Researcher aims to stifle dengue virus spread through mosquitoes
By Melinda Waldrop, firstname.lastname@example.org, 803-777-3685
Tonya Colpitts’ profession is a real conversation-starter — or ender. Colpitts, a molecular virologist and assistant professor in the School of Medicine, spends her days surrounded by mosquitoes.
“I’ll go to the neighborhood block party and say, ‘Well, here’s what I do,’ ” she says. “I start with ‘I’m a professor. I also do research in viruses.’ If anybody’s interested further, I’ll talk.”
Save for the large stuffed mosquito crawling up her window blinds, the critters Colpitts studies are confined to cages in the pathology, microbiology and immunology department lab where she’s made strides in combating dengue, a virus which can lead to hemorrhagic fever and is especially dangerous for children and the elderly.
There is no vaccine or specific treatment for dengue, and initial exposure causes humans to produce antibodies that make it harder to fight off subsequent infections. So Colpitts concentrates on the source: the mosquito.
Having identified several proteins necessary for virus survival or infection, Colpitts and colleagues pinpointed a direct correlation between one — called CRVP379 — in the mosquito gut and the animal’s level of infection. They created antibodies to bind the protein, preventing infection from occurring after the mosquito slurps dengue-tainted blood.
Colpitts pursued a long-held fascination with viruses while earning her doctoral degree at the University of Texas and became further intrigued by mosquito-borne mysteries during postdoctoral work at Yale.

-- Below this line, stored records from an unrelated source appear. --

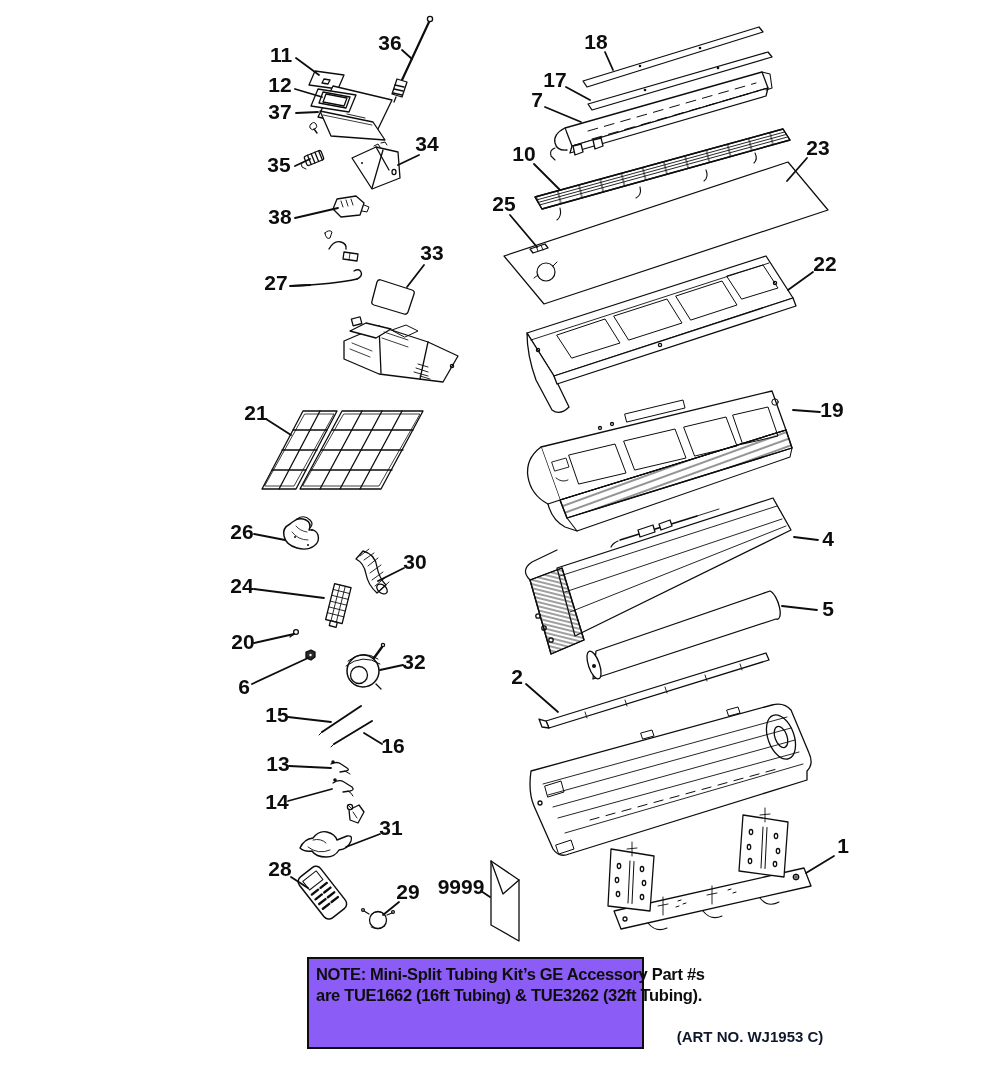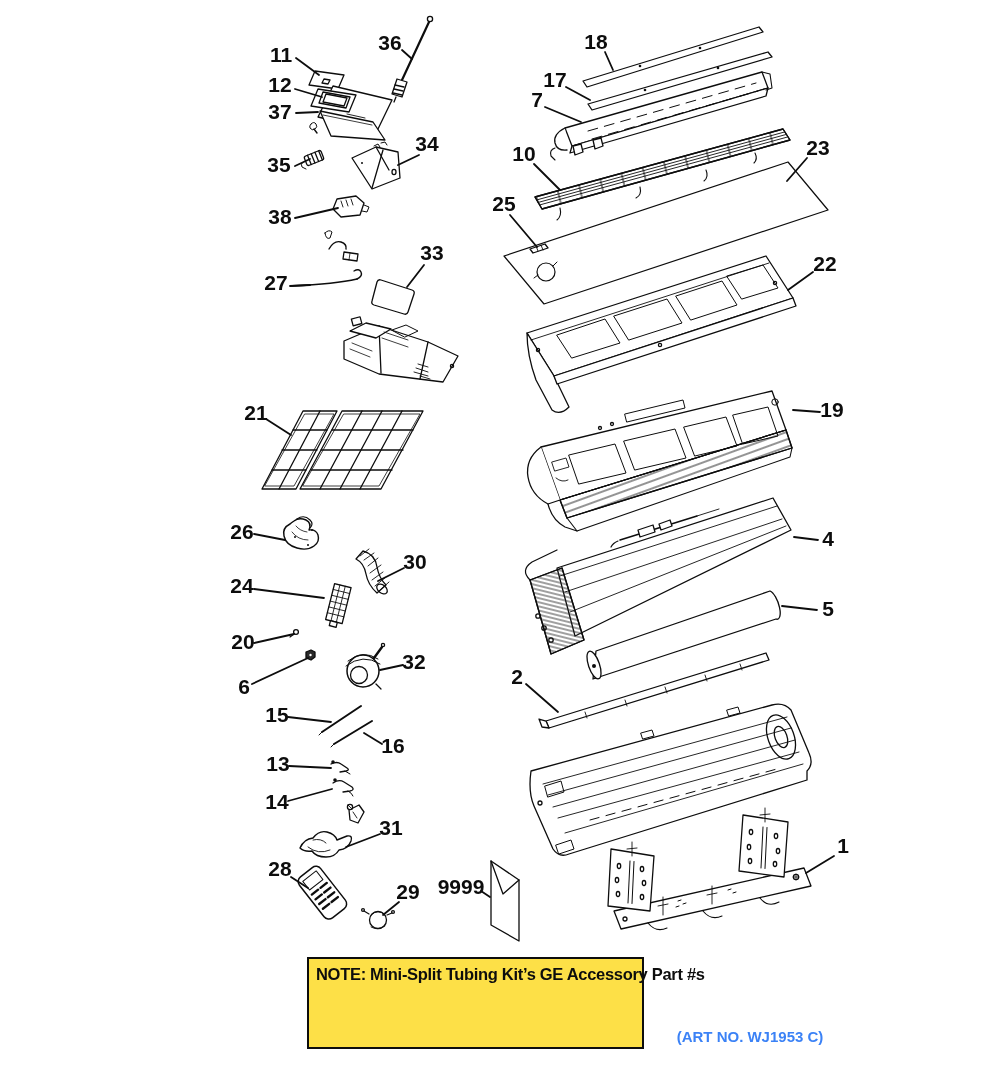"NOTE: Mini-Split Tubing Kit’s GE" .note-box { background: #fde047 -> #8b5cf6 }
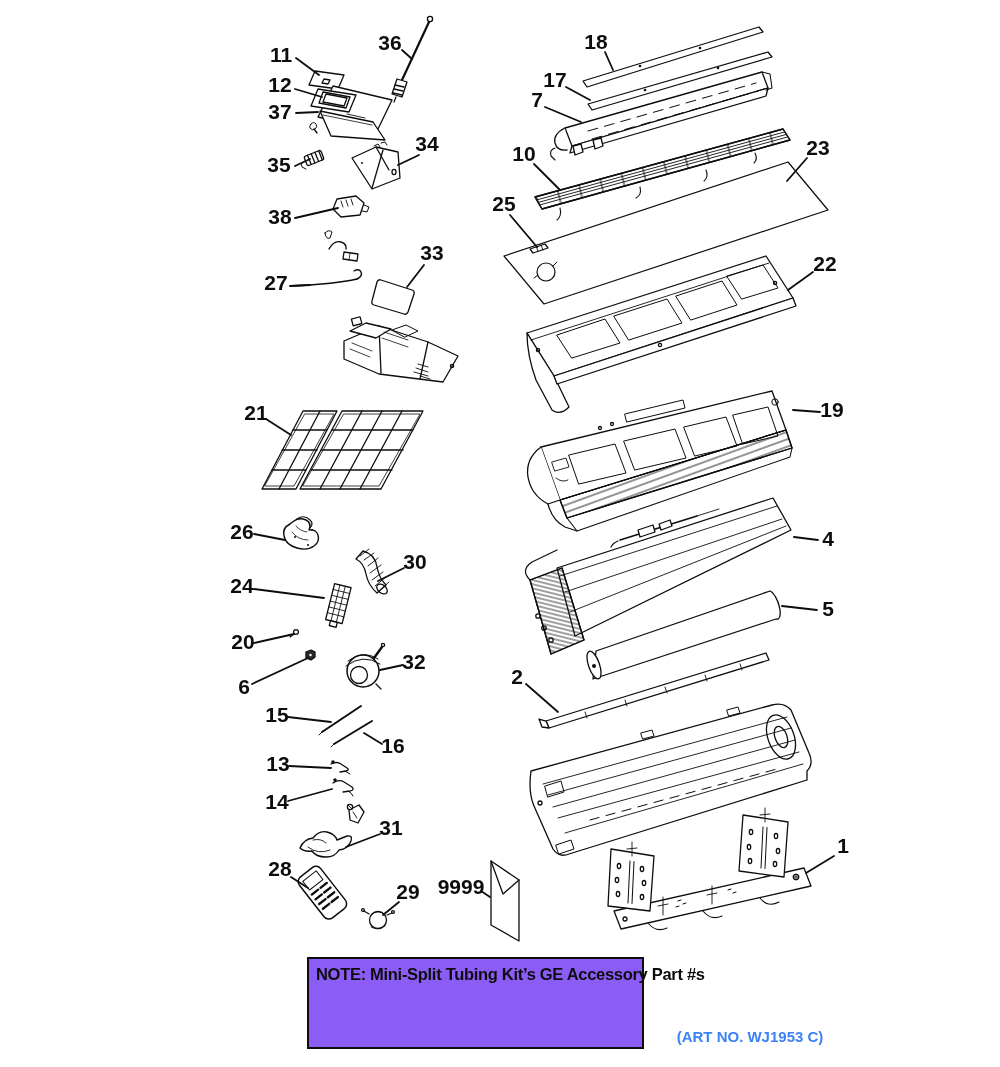"are TUE1662 (16ft Tubing) &" div.note-line { html: none -> <div>are TUE1662 (16ft Tubing) &amp; TUE3262 (32ft Tubing).</div> }
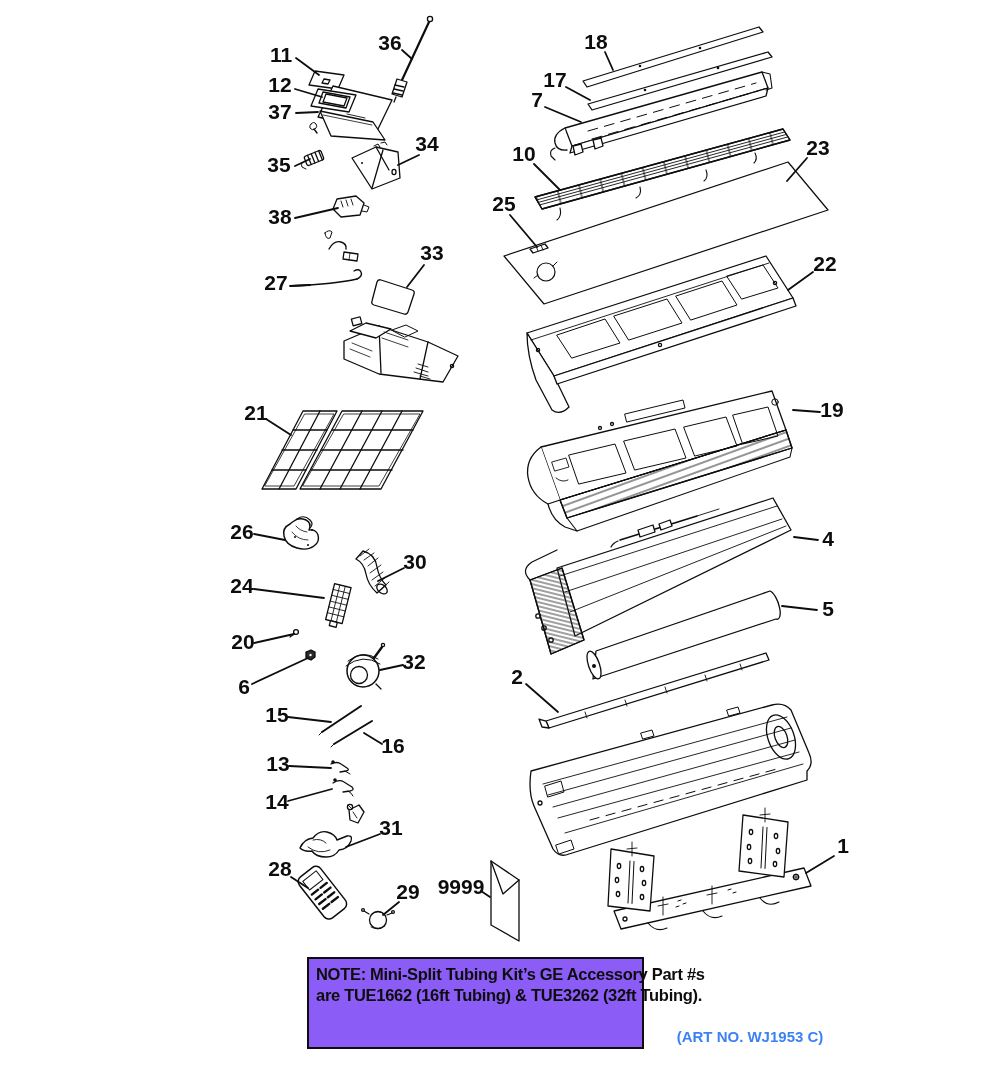"(ART NO. WJ1953 C)" .art-no { color: #3b82f6 -> #0f172a }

“They’re not passed human to human, so you can’t really put a block there,” she says. “They’re not passed through eating food or contaminated water. It seems much harder to stop them.”
ScienceDaily.com estimates that 2 billion people are at risk for dengue infection, mainly in tropical and subtropical regions in Asia, the Americas, Africa and Pacific and Mediterranean regions. Most U.S. cases occur in travelers to those areas, but recent outbreaks in Texas and Florida involved local transmission.
While the U.S. population is largely protected by widespread use of air conditioning and window screens, “it could spike here,” Colpitts says. “We have the mosquito that spreads it.”
In Colpitts’ lab, with its sealed windows, doors and floor drains, two types of mosquitoes — Aedes aegypti, the main dengue transmission vector, and secondary vector Aedes albopictus — emerge from dried eggs immersed in water. They grow into mosquitoes that sip sugar water until they’re ready for meatier meals.
“The virus can’t be controlled by controlling human behavior. Controlling mosquitoes is much more daunting.”
Tonya Colpitts, School of Medicine professor
Blood mixed with dengue virus goes into membrane feeders heated to body temperature. Mosquitoes then dine on their specially prepared meal and are examined under a protective hood.
The blood comes from expired blood center stock and skin used in similar studies from the Cooperative Human Tissue Network.
In her lab, Colpitts says, when a refrigerator has a “No Food or Drink” sign, “you really, really want to pay attention.”
Questions about the viability of a mosquito-based, transmission-blocking vaccine remain. It’s unclear how long the antibodies last in mosquitoes, and people receiving a vaccine would have to be sold on a shot that doesn’t protect them from disease but instead causes them to manufacture antibodies for the pests.
“The virus can’t be controlled by controlling human behavior,” Colpitts says. “Controlling mosquitoes is much more daunting.”